Cyril Blesson(Associé chez PAIR Conseil)
Vous pronostiquez une baisse marquée des rendements de l’assurance-vie cette année. Quel sera l’impact sur les épargnants ?
Plus la rémunération de l’assurance-vie va baisser, plus le risque que certains Français s’en détournent augmente. Malgré tout, il faut bien placer son épargne et le contexte actuel n’offre pas beaucoup d’autres alternatives. Dans ce contexte de rendements déprimés, on voit beaucoup d’épargnants laisser dormir leur argent sur des comptes courants. Ils le font d’ailleurs déjà avec la baisse des rendements sur les produits liquides, ce qui témoigne d’un désir de préservation du capital. Mais il n’y a pour autant aucune raison de s’inquiéter pour le niveau de collecte de l’assurance-vie, qui devrait rester dynamique. L’assurance-vie reste en effet très attractive comparée au niveau de l’inflation, au Livret A ou aux produits bilanciels bancaires (livrets bancaires, comptes à terme). D’après nos prévisions, la collecte nette [cotisations moins prestations, NDLR] devrait s’élever à 18,5 milliards d’euros sur l’année 2014 et tourner autour de 20,5 milliards d’euros l’année prochaine, sauf rechute dans la crise financière en Europe.
Quel est le concurrent de l’assurance-vie en euros aujourd’hui ?
L’environnement de rendement est déprimé partout, sauf sur le plan d’épargne logement (PEL). Avec 2,11 % garantis nets de prélèvements sociaux, ce produit offre un très bon rendement sans risque par les temps qui courent. Et comme son plafond est assez conséquent (61.200 euros), il peut représenter une bonne opportunité de placement. Mais il n’a toutefois pas le côté « couteau suisse » de l’assurance-vie, puisqu’il ne présente pas les mêmes avantages en ce qui concerne la transmission. Les autres produits qui marchent bien actuellement, ce sont les comptes courants. Cela fait surtout l’affaire des banques, qui peuvent ainsi renforcer à moindres frais leurs ratios réglementaires.
Pourquoi est-il toujours aussi dur de vendre de l’assurance-vie en unités de compte ?
Il y a une vraie aversion des épargnants vis-à-vis des produits en actions. Ils restent très procycliques et suivent les mouvements boursiers. Cela tient à un manque d’éducation financière, car, quand on investit en actions, c’est le dividende qui constitue le coeur du rendement, pas la plus-value… Si on veut aller trouver du rendement, il faut pourtant bien aller sur les actions avec un horizon de long terme. Le problème, c’est qu’il n’existe actuellement quasiment pas de produits à très long terme adossés à des actions en France.

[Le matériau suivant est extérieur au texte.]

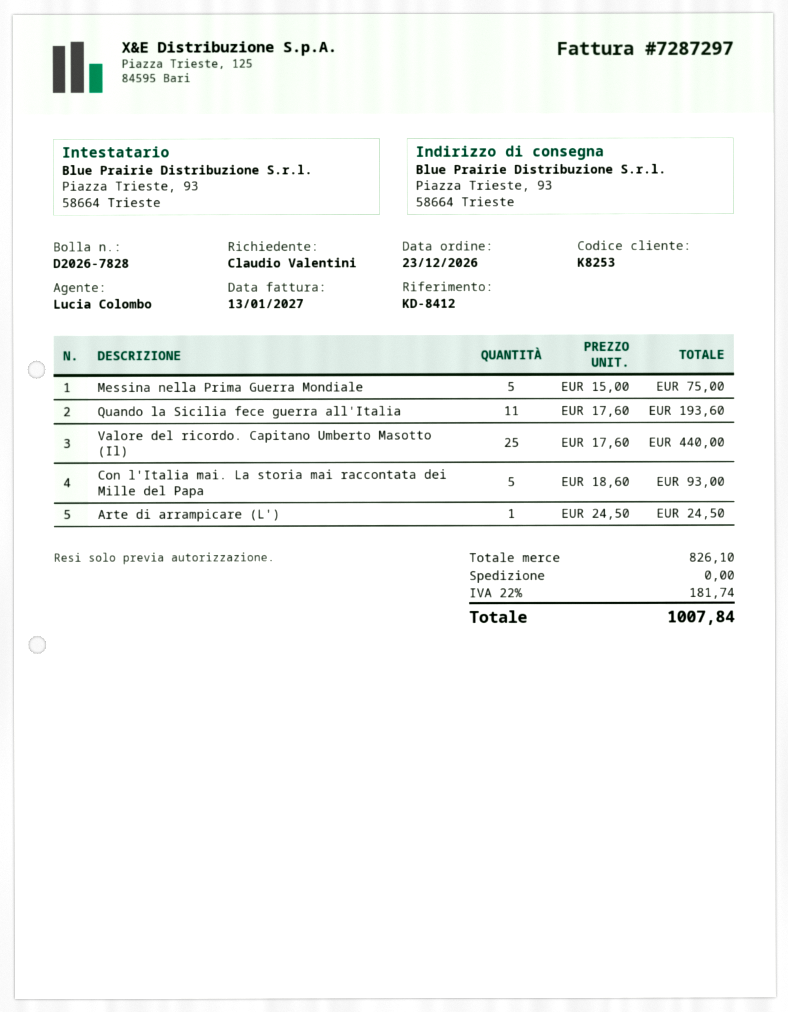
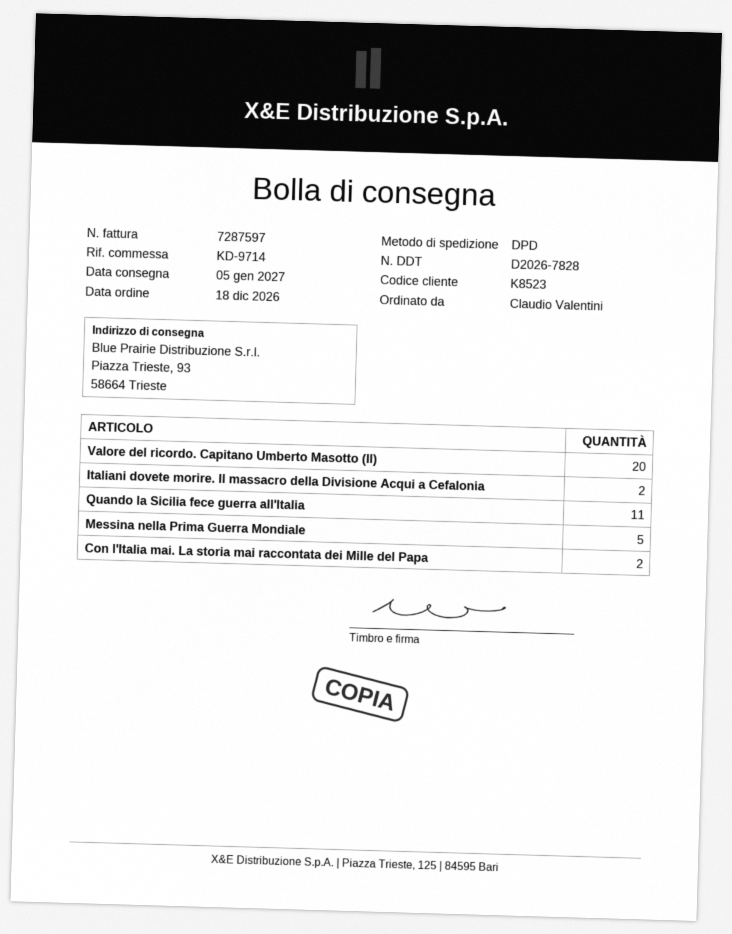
order date: 2026-12-23 -> 2026-12-18
invoice number: 7287297 -> 7287597
customer number: K8253 -> K8523
reference: KD-8412 -> KD-9714
Valore del ricordo. Capitano Umberto Masotto (Il): 25 -> 20
Con l'Italia mai. La storia mai raccontata dei Mille del Papa: 5 -> 2
Arte di arrampicare (L'): 1 -> none
Italiani dovete morire. Il massacro della Divisione Acqui a Cefalonia: none -> 2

Même pas l’assurance-vie ?
Non, car vous pouvez retirer votre épargne en cours de route. Il faudrait une épargne longue bloquée sur 20 ans sans risque de rachat avant le terme.
On voit apparaître les premiers fonds euro-croissance, qui promettent de meilleurs rendements que les fonds euros en contrepartie d’une épargne bloquée sur au moins 8 ans. Vont-ils attirer les épargnants ?
Le contexte actuel est difficile pour le lancement de l’euro-croissance, qui plus est sans avantages fiscaux spécifiques. Avec des taux longs aussi faibles, les compagnies vont en effet être obligées d’investir une énorme quote-part en obligations pour assurer la garantie du capital offerte par ce produit. Il ne restera donc plus beaucoup de place pour aller chercher de la surperformance sur des produits actions. D’autant que l’horizon de 8 ans me semble un peu court pour bien tirer parti d’un produit investi en actions. Je pense que les Français restent fondamentalement attachés aux caractéristiques du fonds euros : la garantie du capital avec effet cliquet, la possibilité de rachats à tout moment. Cela dit, je trouve plutôt judicieux que les assureurs aient pour l’instant orienté la commercialisation de l’euro-croissance sous un angle retraite avec des garanties en capital sur des horizons de 12-15 ans.